GBARNGA, Bong – The Liberia National Police in Bong has finally charged David Tokpah, the suspended head of Natural Resource Management of the Central Agricultural Research Institute, or CARI, as the main suspect in the theft of property case involving missing assets at CARI.
In Nov. 2019, several valuable assets, including a 50kva generator, fencing wires, air conditioners, fuel tankers, and containers went missing from the institute’s facilities. Employees of CARI accused Tokpah of being responsible for the assets’ disappearance.
Tokpah had earlier denied these allegations until a few weeks later when the 50kva generator, fencing wires, and an air conditioner were discovered in a compound in the Millionaire Quarter Community in Gbarnga.

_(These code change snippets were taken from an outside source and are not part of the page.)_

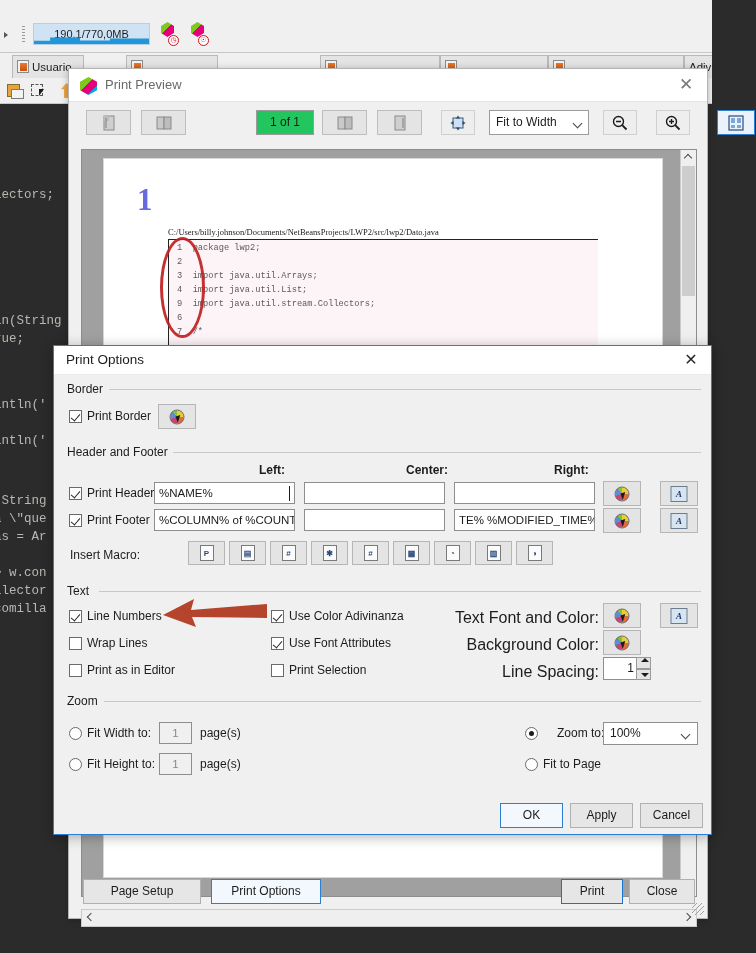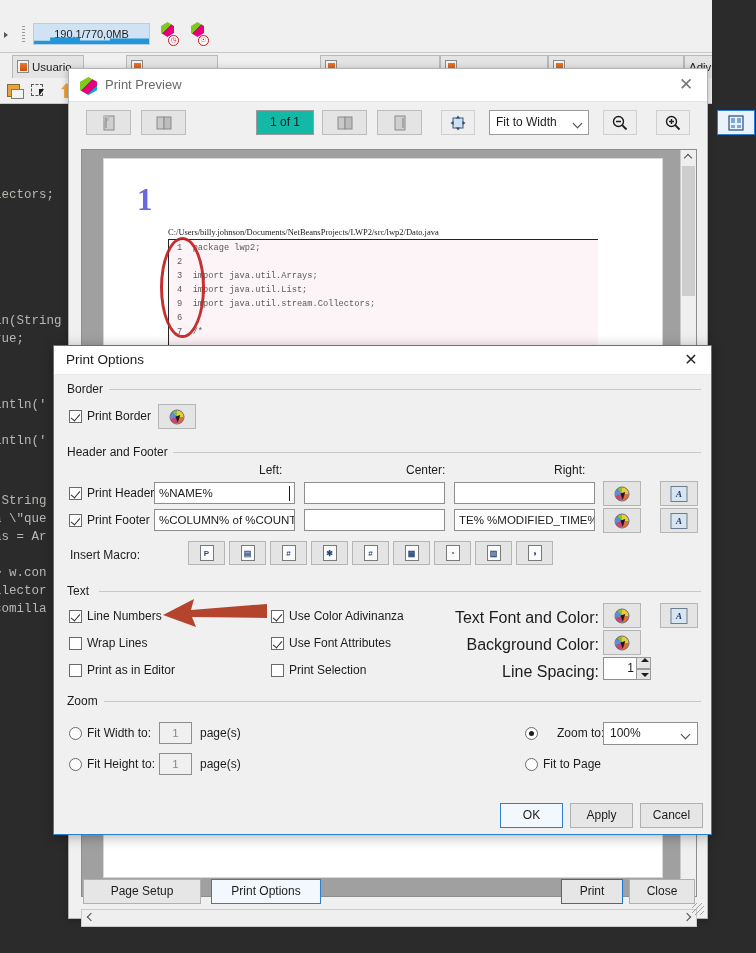--- a/index.html
+++ b/index.html
@@ -118,7 +118,7 @@
   .tbtn svg { position: absolute; left: 50%; top: 50%; transform: translate(-50%,-50%); }
   .pagefield {
     position: absolute; left: 187px; top: 8px; width: 58px; height: 25px;
-    background: #14b8a6; border: 1px solid #9b9b9b;
+    background: #22c55e; border: 1px solid #9b9b9b;
     font-size: 12px; color: #1c1c1c; text-align: center; line-height: 23px;
   }
   .zoomsel {

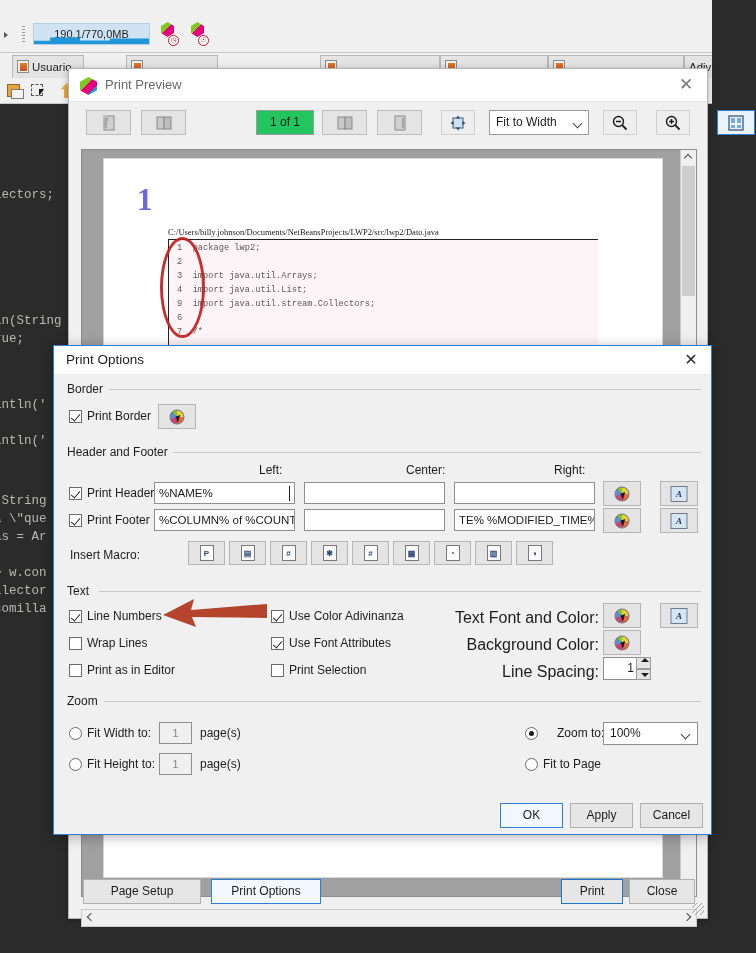--- a/index.html
+++ b/index.html
@@ -247,7 +247,7 @@
     content: ""; position: absolute; right: 4px; top: 3px; width: 1px; height: 15px; background: #1c1c1c;
   }
   .fld.dim { background: #f0f0f0; color: #8a8a8a; text-align: center; padding-left: 0; }
-  .colhdr { position: absolute; font-size: 12px; color: #1c1c1c; }
+  .colhdr { position: absolute; font-size: 12px; color: #1c1c1c; font-weight: bold; }
 
   .iconbtn {
     position: absolute; width: 38px; height: 25px; background: #e4e4e4; border: 1px solid #b5b5b5;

The police were immediately called in to investigate. Following a preliminary investigation led by Bong’s police superintendent, John Kelenso Flomo, the police told The Bush Chicken that Tokpah admitted to removing the generator from the institute’s compound, but he refused to disclose the generator’s location.
By admitting to the police to removing the generator, Tokpah contradicted his earlier statements made on a local radio station in Gbarnga that he had no knowledge about the missing assets.
Upon his arrest, Tokpah now faces charges of theft and misapplication of property. He has been charged, along with co-conspirators Anthony Taplah, an agricultural engineer, and Sam Lewis, the chief security at CARI.
Police Inspector Flomo said Taplah and Lewis were initially released because they acting under the “supervision” of Tokpah at the time of the theft, although they still bear some culpability.
Initial reports from the case reveal that Tokpah, a member of the senior level staff at CARI, took advantage of the absence of the director, Paulette Findley when he was acting as head, to remove the institute’s assets. The report has exonerated Findley of any involvement.
The generator, fencing wires, and air conditioners are still in the compound where they were earlier discovered, as the police have requested that CARI’s management show documentary evidence in court that the assets in question belong to the institute.
On Thursday, the county’s attorney, Jonathan Flomo, visited the compound to assess the items ahead of the opening of the case. Flomo also disclosed that plans are underway to obtain a search warrant from the court to help the police retrieve the remaining missing items.
“I just got the case file today. I am reviewing it. We are in the process of getting a warrant to search other places for the other materials,” Flomo told The Bush Chicken via phone on Thursday in Gbarnga.
Considering the heavy caseload on the docket of the Ninth Judicial Circuit Court in Gbarnga, a date for the case is yet to be announced.